I’m an addict.
I didn’t know it, but I was pretty thin before I had my little buddle of joy. I’d look in the mirror and pick apart the little pieces here and there that could be skinnier or more contoured. It got so bad that in college I wanted to make sure that I could be a flier on the cheerleading squad that I ended up starving myself and at my lowest weighing 98 pounds. In my mind “being a flier” meant that you obviously were very fit and skinny.

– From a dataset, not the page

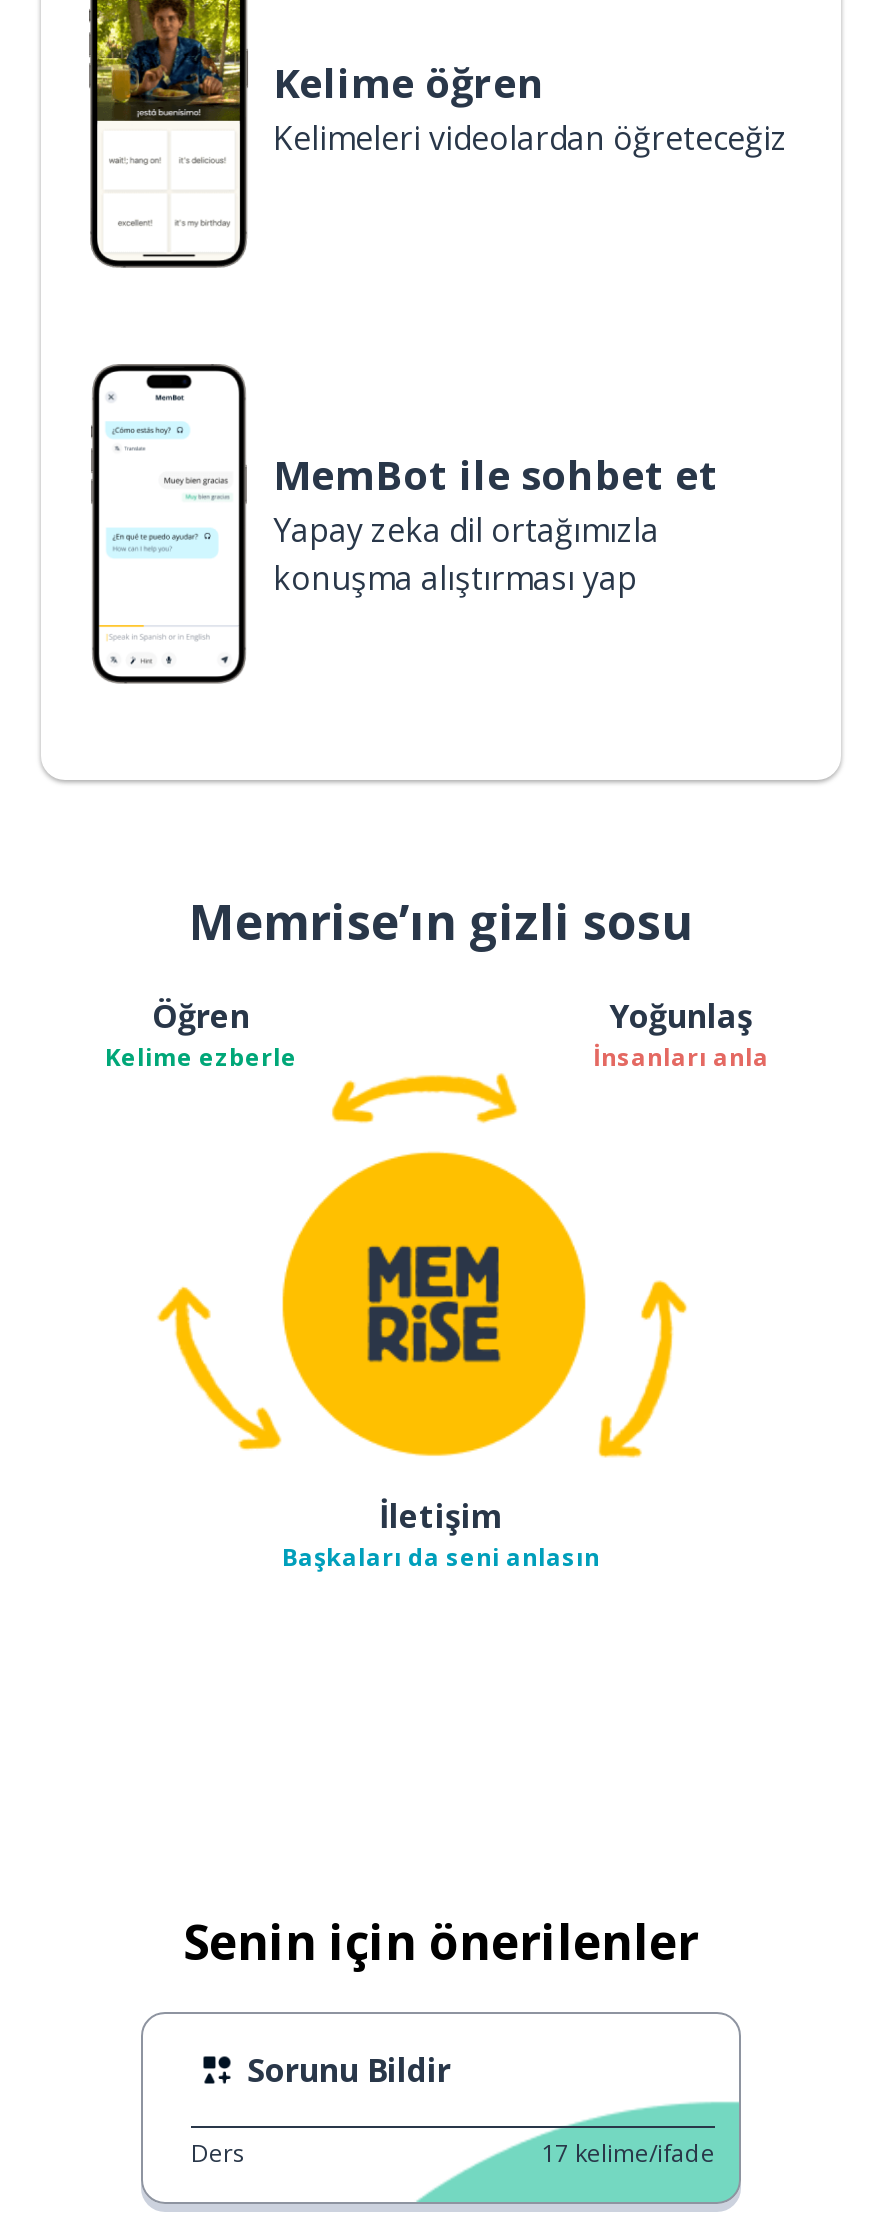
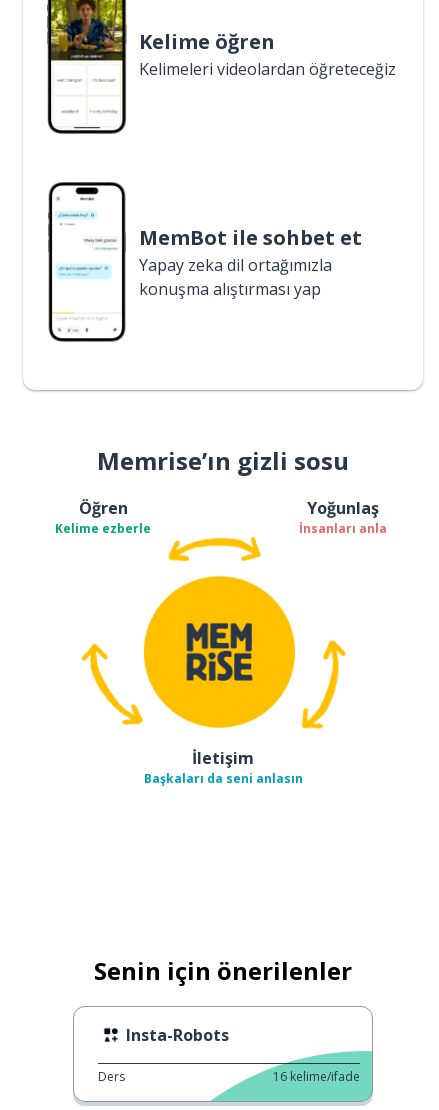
- Sorunu Bildir
+ Insta-Robots

- 17 kelime/ifade
+ 16 kelime/ifade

I’d sleep so that I didn’t have to eat and when I woke I’d make sure that I was wearing workout clothes so I could immediately go to the gym and exercise. Going to class seemed like a terrible chore and the only thing I would concentrate on was how I could conserve my energy so I could workout. At my “prime” I would exercise a total of 5-6 hours on a daily basis and then cheer on top of this. For those who make a living from body building or types of body competitions, I know that 5-6 hours may seem like nothing, but for a college student going to class, having practices for two hours, and then working out for 5-6 hours, this was a serious task. One might even say, ‘skill’.

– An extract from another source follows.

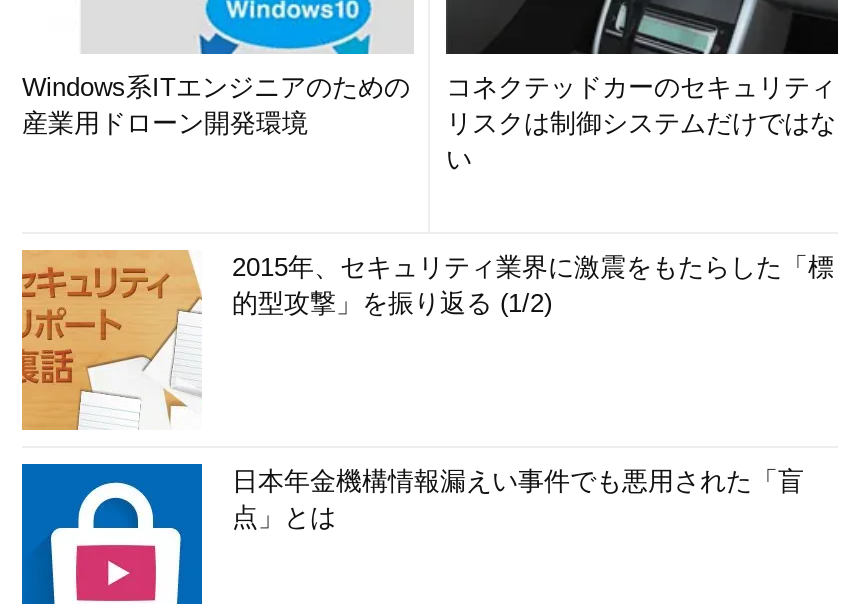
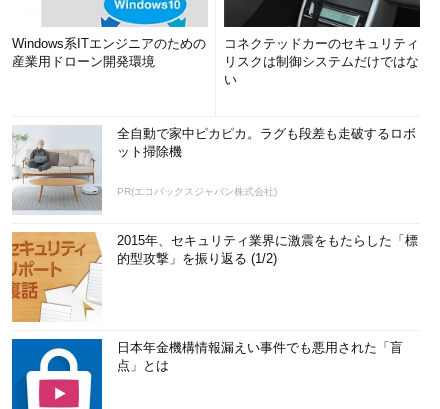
+ [image]
+ 全自動で家中ピカピカ。ラグも段差も走破するロボ
+ ット掃除機
+ PR(エコバックスジャパン株式会社)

Then on top of that I found out coffee was a great way to help me feel full, so at times I would consume around 20 cups of coffee a day. I was miserable, but… hey I looked good right?
The sad thing is, yeah… I felt like I looked good and I wanted to continue looking good, but it came at a terrible price.
I remember folding my clothes in the dorm laundry room and choosing to do so late at night because I was having trouble sleeping. Once I stopped eating I ended up having terrible night terrors and it kept me from wanting to sleep. Reflecting on this fact makes me think this must be a way our body tries to protect itself from starvation.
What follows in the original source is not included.